TBH aspnet core has been the most stable web framework I've worked in my life. If you have good test coverage, upgrading projects between major versions often takes minutes — because nothing, or almost nothing, gets broken. Some things might get deprecated, but the old way keeps working for years, you can chip away at it slowly over the next year or two.

You still need to make sure that everything works, but that's what tests are for, and this has to be checked regardless of your tech stack.

Of course, they had a massive backwards compat break when moving from the regular aspnet to aspnet core, here's hoping nothing like that happens in the next 10-15 years..

PaulHoule|5 months ago

I haven't written C# professionally since the early 2010s but back then the language had a big problem in that the old Container classes were not compatible with the Container<X> classes that were added when they added generics to C#. This created an ugly split in the ecosystem because if you were using Container<X> you could not pass it to an old API that expected a Container.

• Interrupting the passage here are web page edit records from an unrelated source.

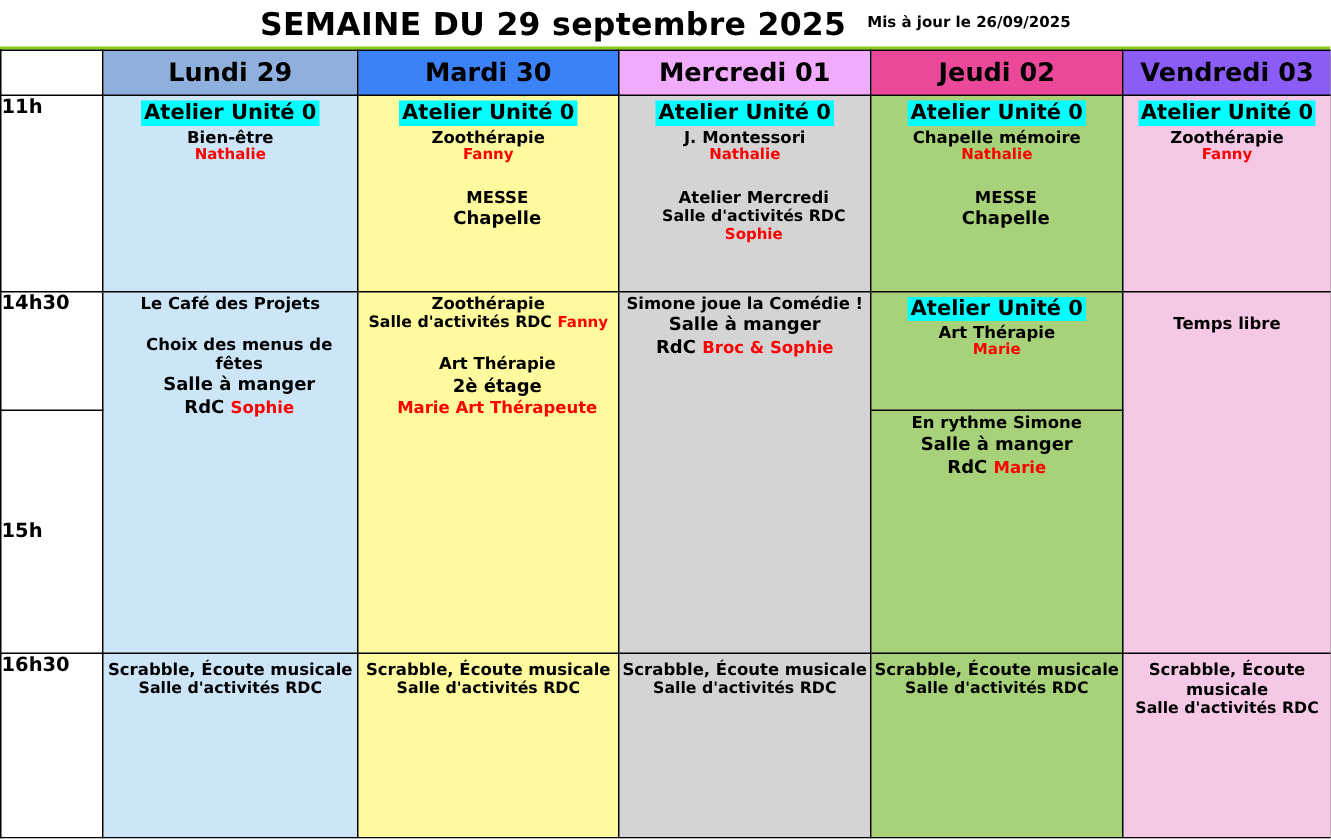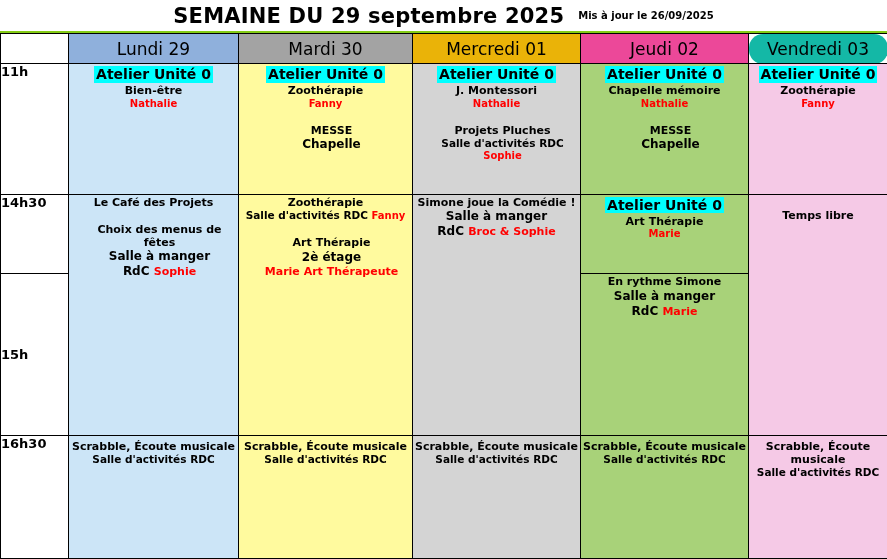--- a/index.html
+++ b/index.html
@@ -80,7 +80,7 @@
     vertical-align: middle;
     font-family: "DejaVu Sans", sans-serif;
     font-size: 17px;
-    font-weight: normal;
+    font-weight: bold;
     color: #000;
   }
   th.blank { background: #ffffff; border-left: 1px solid #000; }

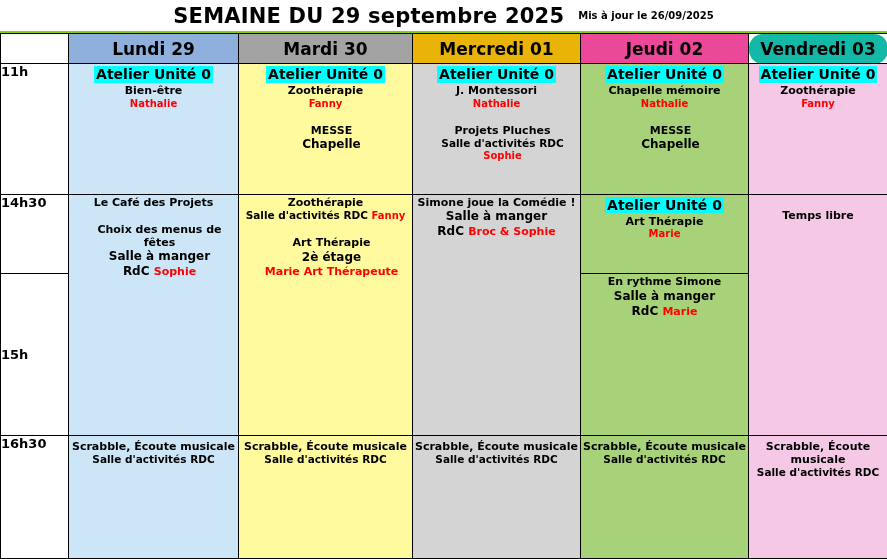--- a/index.html
+++ b/index.html
@@ -153,7 +153,7 @@
   .bg-fri  { background: #F5C9E6; }
 
   .hd-mon { background: #8FB0DC; }
-  .hd-tue { background: #a3a3a3; }
+  .hd-tue { background: #3b82f6; }
   .hd-wed { background: #eab308; }
   .hd-thu { background: #ec4899; }
   .hd-fri { background: #14b8a6; border-radius: 14px; }

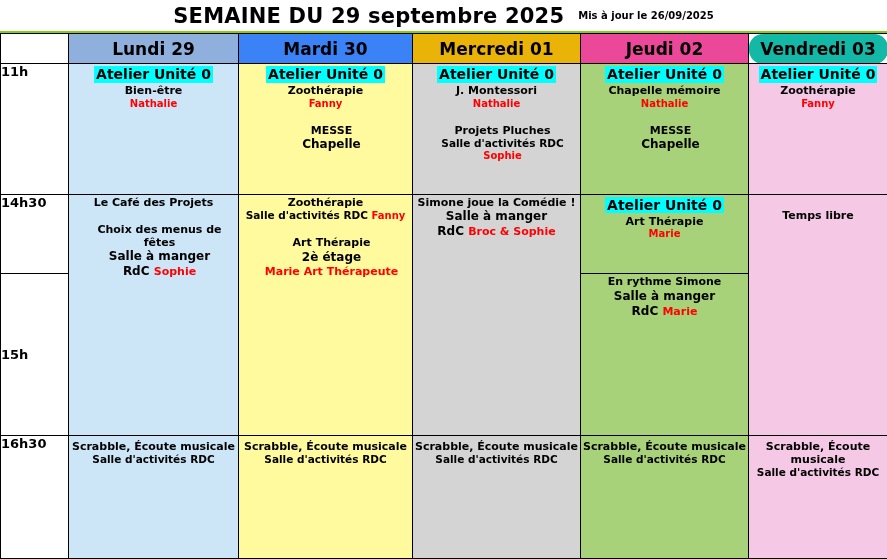--- a/index.html
+++ b/index.html
@@ -154,7 +154,7 @@
 
   .hd-mon { background: #8FB0DC; }
   .hd-tue { background: #3b82f6; }
-  .hd-wed { background: #eab308; }
+  .hd-wed { background: #f0abfc; }
   .hd-thu { background: #ec4899; }
   .hd-fri { background: #14b8a6; border-radius: 14px; }
 </style>

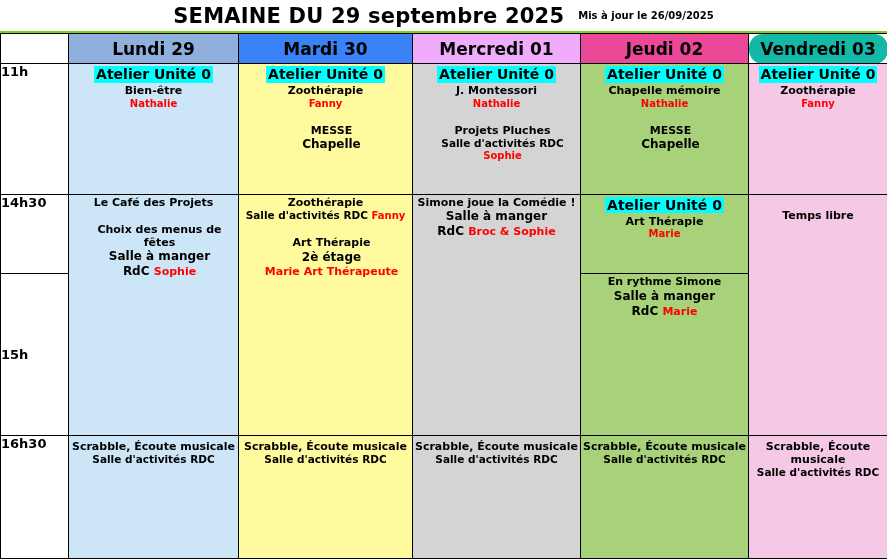--- a/index.html
+++ b/index.html
@@ -156,7 +156,7 @@
   .hd-tue { background: #3b82f6; }
   .hd-wed { background: #f0abfc; }
   .hd-thu { background: #ec4899; }
-  .hd-fri { background: #14b8a6; border-radius: 14px; }
+  .hd-fri { background: #8b5cf6; }
 </style>
 </head>
 <body>

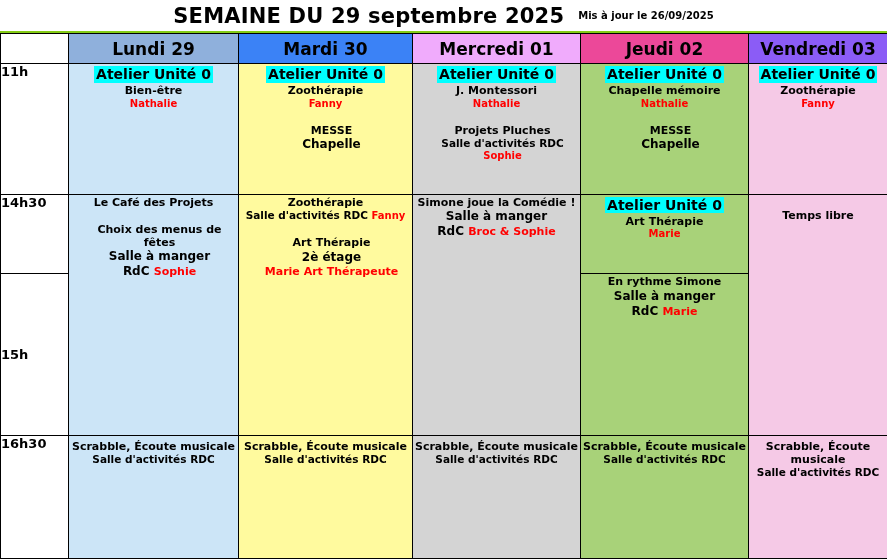--- a/index.html
+++ b/index.html
@@ -218,7 +218,7 @@
           <div class="who">Nathalie</div>
         </div>
         <div class="blk gap">
-          <div class="act">Projets Pluches</div>
+          <div class="act">Atelier Mercredi</div>
           <div class="loc">Salle d'activités RDC</div>
           <div class="who">Sophie</div>
         </div>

Java on the other hand had an implementation of generics that made Container<X> just a Container so you could mix your old containers with generic containers.

Now Java's approach used type erasure and had some limitations, but the C# incompatibility made me suffer every day, that's the cultural difference between Java and a lot of other languages.

It's funny because when I am coding Java and thinking just about Java I really enjoy the type system and rarely feel myself limited by type erasure and when I do I can unerase types easily by

- statically subclassing GenericType<X> to GenericType<ConcreteClass>

- dynamically by adding a type argument to the constructor

- mangling names (say you're writing out stubs to generate code to call a library, you can't use polymorphism to differentiate between

  Expression<Result> someMethod(Expression<Integer> x)
and

  Expression<Result> someMethod(Expression<Double> x)
since after erasure the signature is the same so you just gotta grit your teeth and mangle the method names)

but whenever I spend some time coding hard in a language that doesn't erase generic parameters I come back and I am not in my comfortable Java groove and it hurts.

CyanLite2|5 months ago

lol, whut?

Microsoft created the ".NET Standard" for this. Literally anything that targets .NET Standard 1.0 should work from circa 2001 through modern day 2025. You still get the (perf) benefits up the runtime upgrade which is what the blog post is about.

giancarlostoro|5 months ago

Can you provide more examples? I've taken a Win32 application from .NET 3.5, converted it to a .NET Console Application (it was a server with a GUI) to run on .NET 8 with minimal friction, a lot of it wound up me just importing .NET Framework packages anew from NuGet.

What are you looking for out of .NET? The staple packages don't go away as often as in languages like NodeJS

9cb14c1ec0|5 months ago

If you are not on the bleeding edge of whatever new framework Microsoft is promoting today, the ecosystem is incredibly stable.

porridgeraisin|5 months ago

Yep. A breaking change that makes my code a gajillion times faster is still always just a dirty breaking change that I'll hate.